* Problem statement
Go through the records below and count every line containing "suggest". Reply with the count alone.

== Extracted records ==

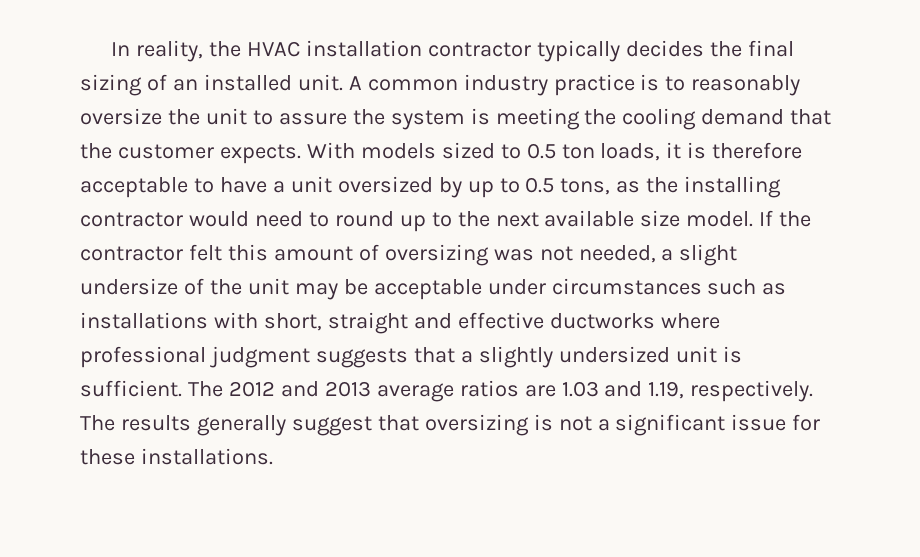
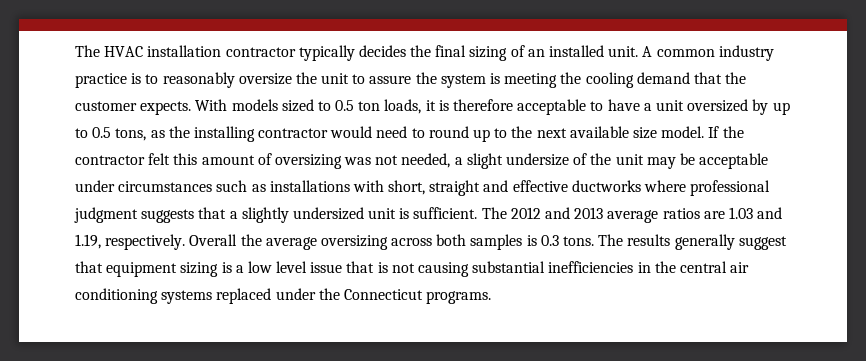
- In reality, the HVAC installation contractor typically decides the final sizing of an installed unit.
+ The HVAC installation contractor typically decides the final sizing of an installed unit.
+ Overall the average oversizing across both samples is 0.3 tons.
- The results generally suggest that oversizing is not a significant issue for these installations.
+ The results generally suggest that equipment sizing is a low level issue that is not causing substantial inefficiencies in the central air conditioning systems replaced under the Connecticut programs.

===

* Task result
2